After I was cured, I was offered a month’s stay in a sanatorium. It’s offered to ex-TB patients, and the nurses and doctors that treat them, to go and breathe and enjoy the fresh mountain air.

It’s a nice place, south of the Carpathian mountains. It’s simple and a bit run down, with some holes in the walls or ceiling, and there’s no hot water. It looks like the place has had no money invested for a long time, but it is surrounded by beautiful nature.

The sanatorium’s director chatted to me, and he gave me the best room when he realised I was a journalist. One day, I was waiting at a bus stop when he pulled up in a really old soviet car. Clearly he’s a simple, honest man and can’t afford anything more expensive. He was off to Kyiv, he tells me, a meeting with the Ministry of Health 600km away.

Back at the sanatorium I noticed two or three really expensive black jeeps parked round the back.
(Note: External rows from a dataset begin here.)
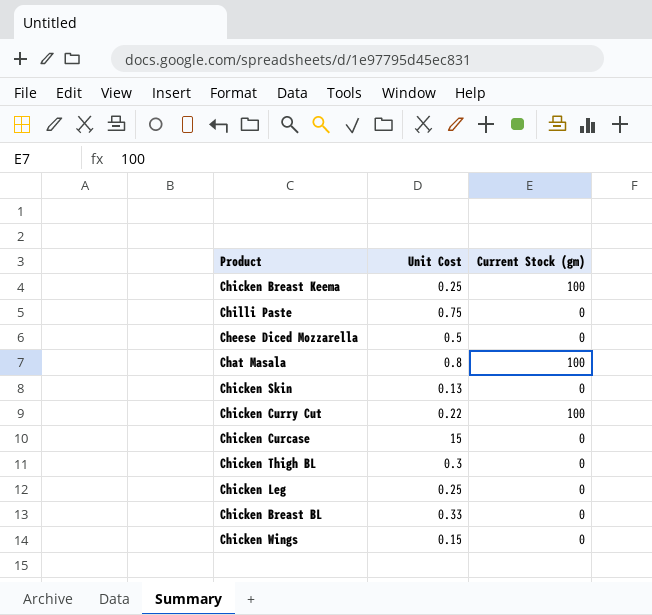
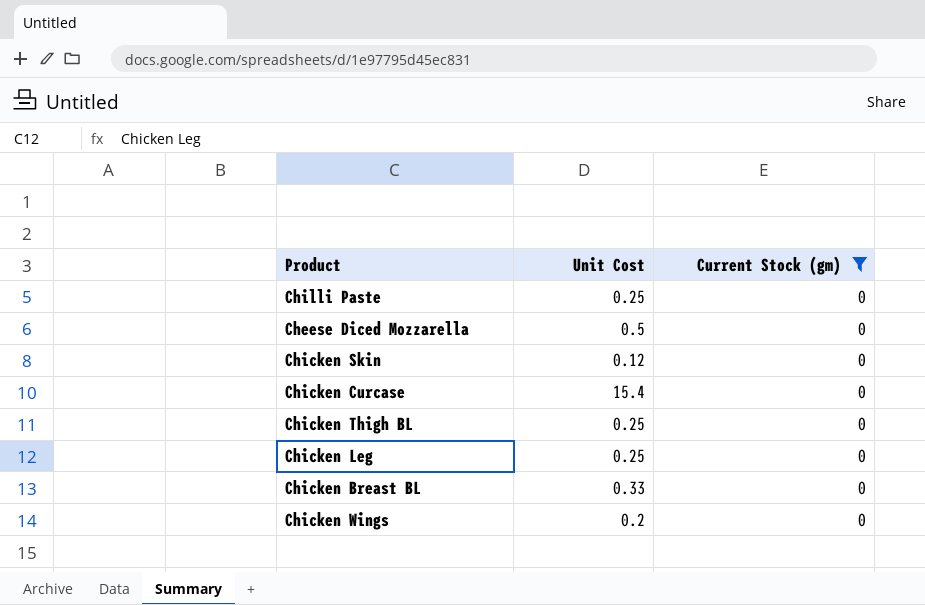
filter: none -> Current Stock (gm) = 0
Chilli Paste | Unit Cost: 0.75 -> 0.25
Chicken Skin | Unit Cost: 0.13 -> 0.12
Chicken Curcase | Unit Cost: 15 -> 15.4
Chicken Thigh BL | Unit Cost: 0.3 -> 0.25
Chicken Wings | Unit Cost: 0.15 -> 0.2

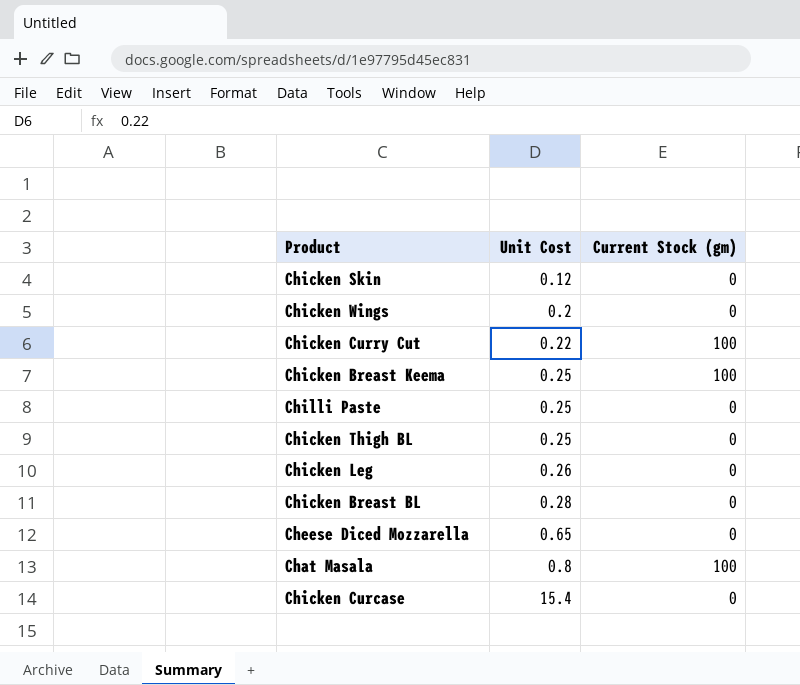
filter: Current Stock (gm) = 0 -> none
row order: none -> Unit Cost ascending
Chicken Leg | Unit Cost: 0.25 -> 0.26
Chicken Breast BL | Unit Cost: 0.33 -> 0.28
Cheese Diced Mozzarella | Unit Cost: 0.5 -> 0.65

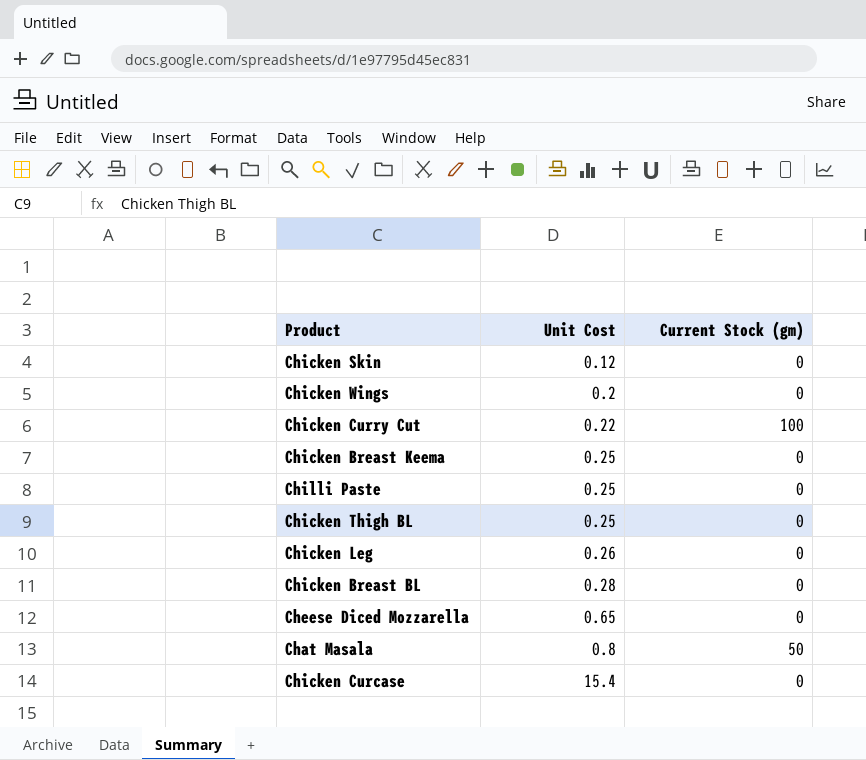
Chicken Breast Keema | Current Stock (gm): 100 -> 0
Chat Masala | Current Stock (gm): 100 -> 50

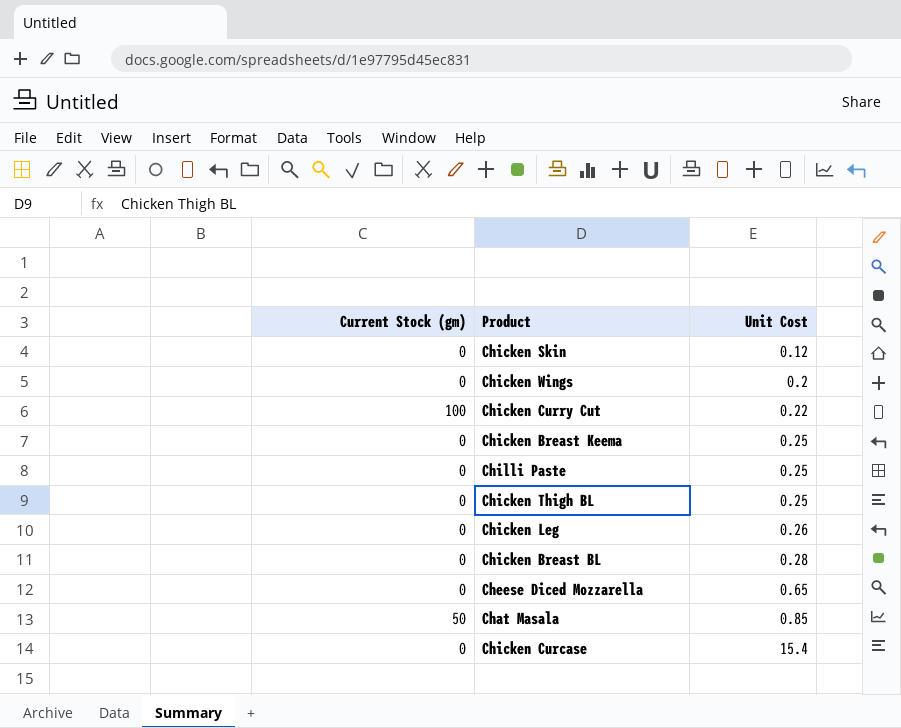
column Current Stock (gm) | position: 3 -> 1
Chat Masala | Unit Cost: 0.8 -> 0.85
When I asked around I found out they were the director’s and his wife’s. Wow, I thought, he gets out a shitty car especially to go and see the authorities in!

Journalist on the case

I soon found out that the way it works is a that sanatorium like his gets paid per bed not per patient. So if he has 100 beds, but only 30 people he’ll receive the same, maximum amount of money. If he was fully-booked he might need 5 doctors, plus a certain number of cleaners and chefs, etc, and a large food budget. When the place is quiet he can employ less staff and pocket the cash for the empty rooms and the extra salaries.

It applies to all sanatoriums and other institutions but the policies are now part way through being reformed. People, like the director, who have been benefiting, are going crazy about the new rules and fighting it so hard.
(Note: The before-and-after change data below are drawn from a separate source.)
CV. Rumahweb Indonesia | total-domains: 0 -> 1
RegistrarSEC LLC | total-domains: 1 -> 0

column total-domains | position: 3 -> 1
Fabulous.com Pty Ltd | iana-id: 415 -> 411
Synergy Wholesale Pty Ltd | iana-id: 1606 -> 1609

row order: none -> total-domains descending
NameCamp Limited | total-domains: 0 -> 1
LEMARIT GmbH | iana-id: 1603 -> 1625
We are desperately waiting for health care reform of secondary and tertiary level care in Ukraine. When the bill passes through its secondary phase (which is expected during 2020), this could ensure people are offered appropriate testing and diagnostics sooner and that funds are distributed where they are more effective.

In the end it took me 12 months to recover. For people with MDR-TB it can be 20 months. It’s a journey I never want to take again. We need to make the route through testing, correct diagnosis and treatment as short and as comfortable for people as we can.”

Advocacy efforts by 100% LIFE and others has resulted in key TB drugs (such as bedaquiline and delamanid) being included in Ukraine’s treatment guidelines since the end of last year, and the prices have reduced. 

Thanks to these efforts and donors’ support (USAID bedaquiline donations and Global Fund procurements) today Ukrainians with TB can be treated with new effective drugs. However, the costs are still too high and the state cannot afford to treat everyone if the donors’ support stopped. If this happens Ukraine will return to outdated, more toxic, medicines.